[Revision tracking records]
----

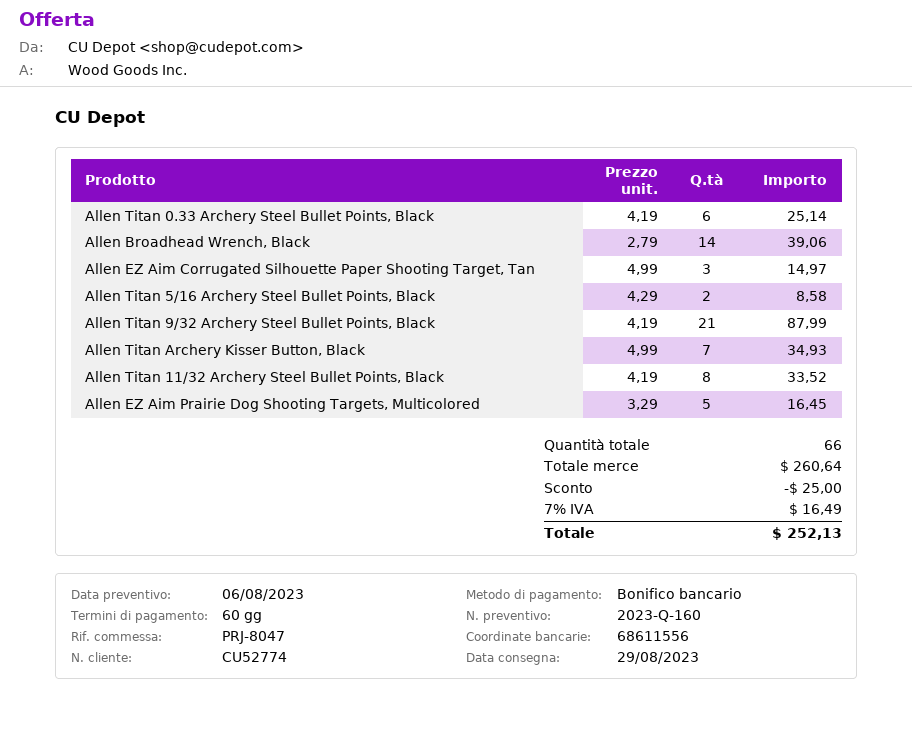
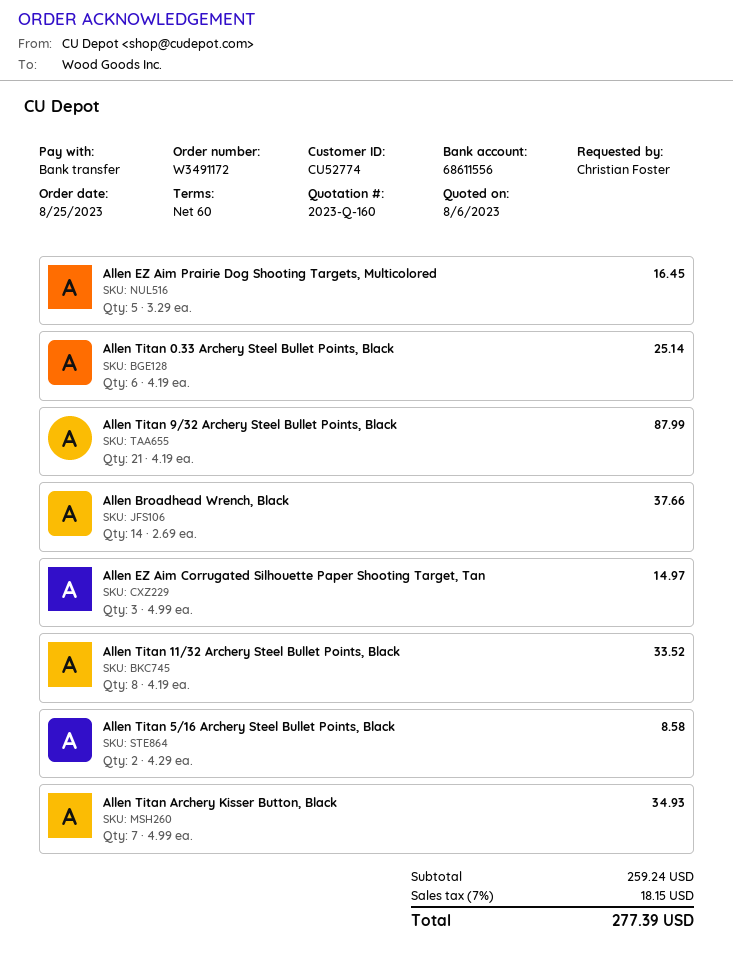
Allen Broadhead Wrench, Black: 14 x 2.79 = 39.06 -> 14 x 2.69 = 37.66
subtotal: 260.64 -> 259.24
discount: 25.00 -> none
tax: 7% = 16.49 -> 7% = 18.15
total: 252.13 -> 277.39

----

◆ Description of the task:
Without the pictures, return all the entries above exactly as they stand.

◆ Solution to this task:
Allen Broadhead Wrench, Black: 14 x 2.79 = 39.06 -> 14 x 2.69 = 37.66
subtotal: 260.64 -> 259.24
discount: 25.00 -> none
tax: 7% = 16.49 -> 7% = 18.15
total: 252.13 -> 277.39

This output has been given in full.